Before-and-after change data:
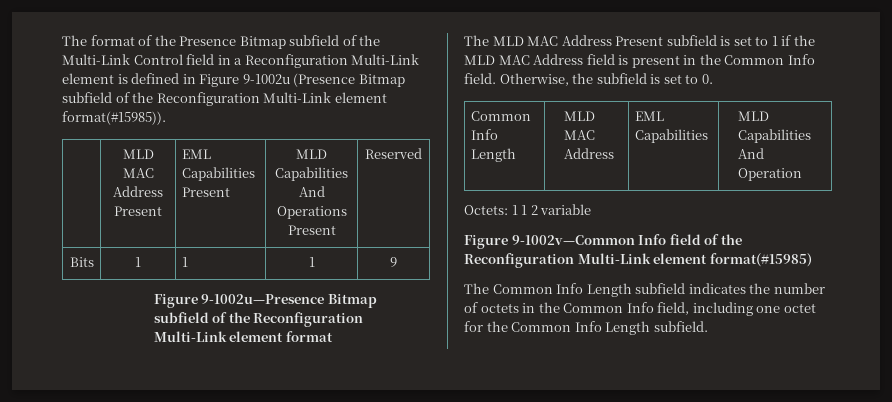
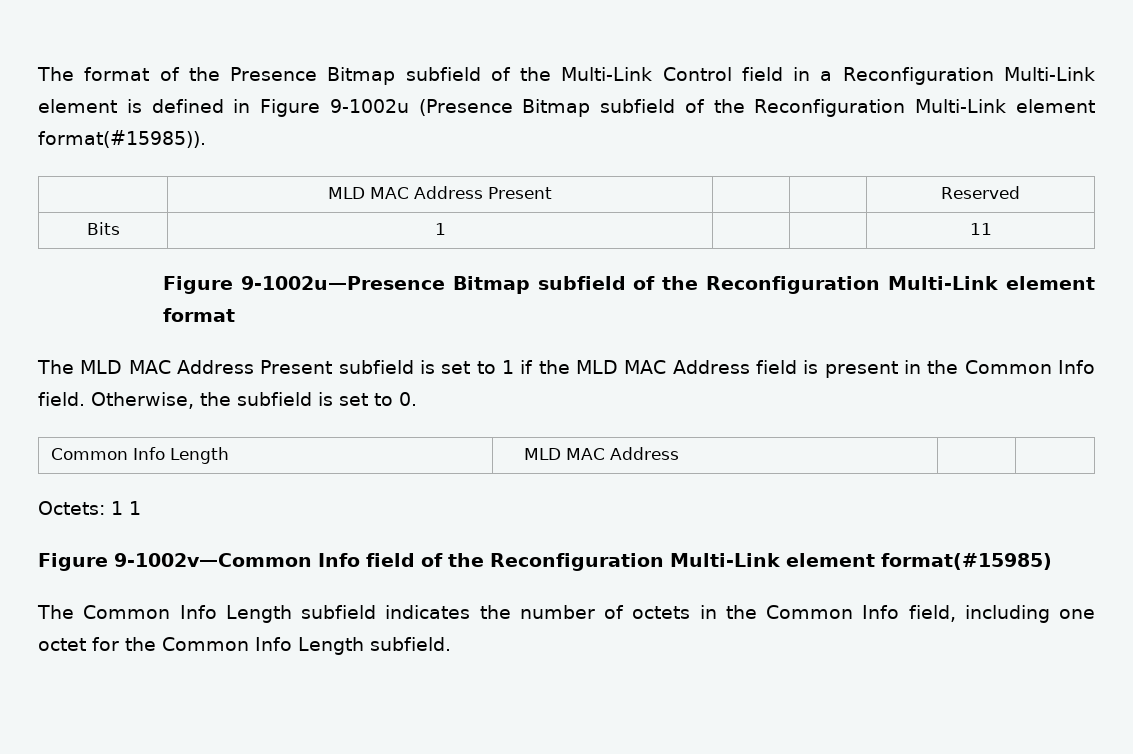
- | MLD MAC Address Present | EML Capabilities Present | MLD Capabilities And Operations Present | Reserved
+ | MLD MAC Address Present | | | Reserved
- Bits | 1 | 1 | 1 | 9
+ Bits | 1 | | | 11
- Common Info Length | MLD MAC Address | EML Capabilities | MLD Capabilities And Operation
+ Common Info Length | MLD MAC Address | |
- Octets: 1 1 2 variable
+ Octets: 1 1

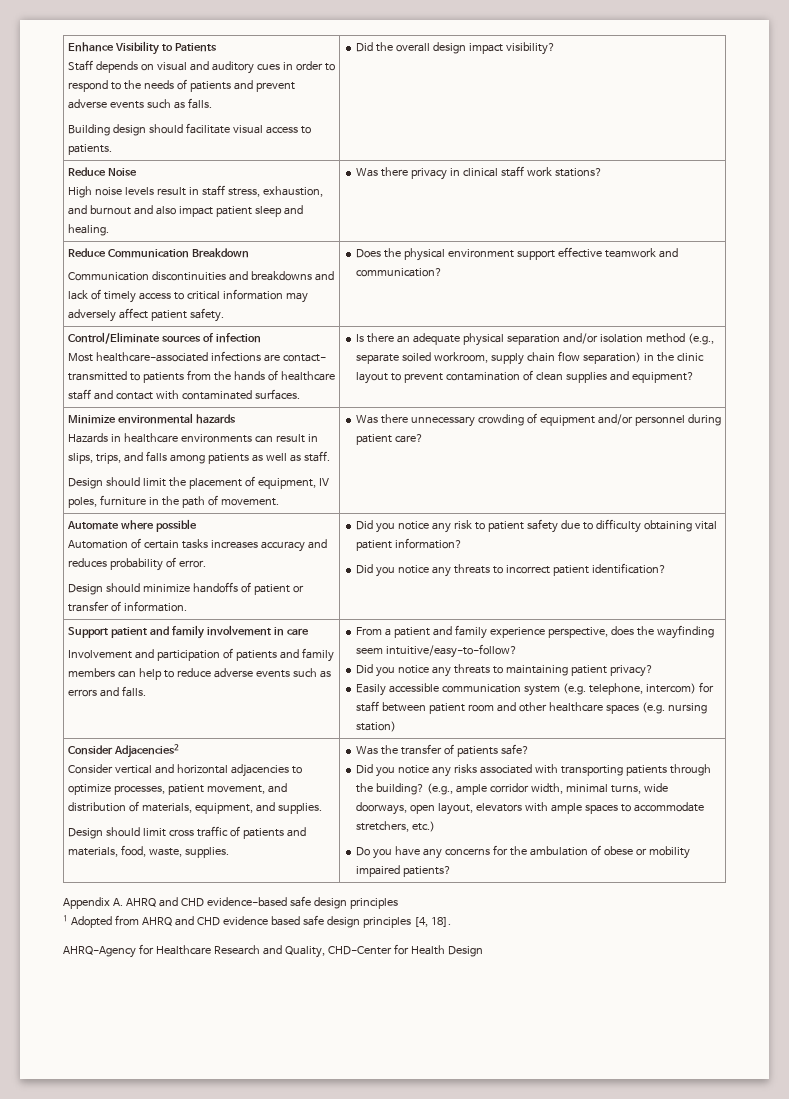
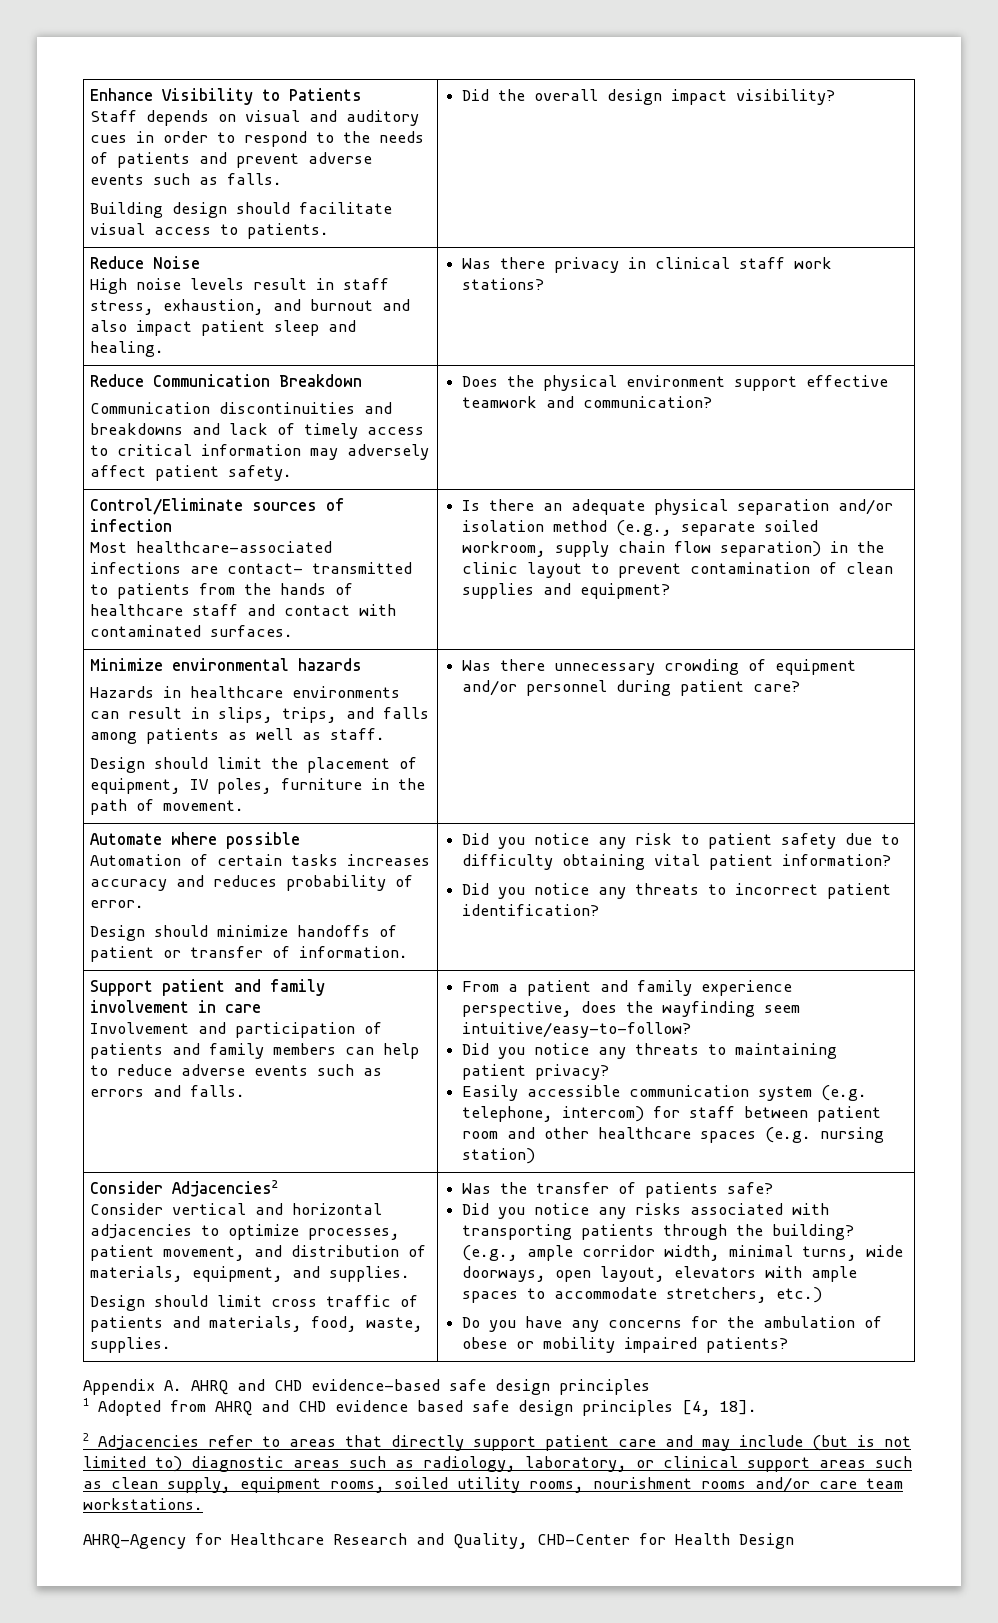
+ 2 Adjacencies refer to areas that directly support patient care and may include (but is not limited to) diagnostic areas such as radiology, laboratory, or clinical support areas such as clean supply, equipment rooms, soiled utility rooms, nourishment rooms and/or care team workstations.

• _Exercise directions_
Wherever a line in the data above holds "Address", copy that line.

• _Solution_
- | MLD MAC Address Present | EML Capabilities Present | MLD Capabilities And Operations Present | Reserved
+ | MLD MAC Address Present | | | Reserved
- Common Info Length | MLD MAC Address | EML Capabilities | MLD Capabilities And Operation
+ Common Info Length | MLD MAC Address | |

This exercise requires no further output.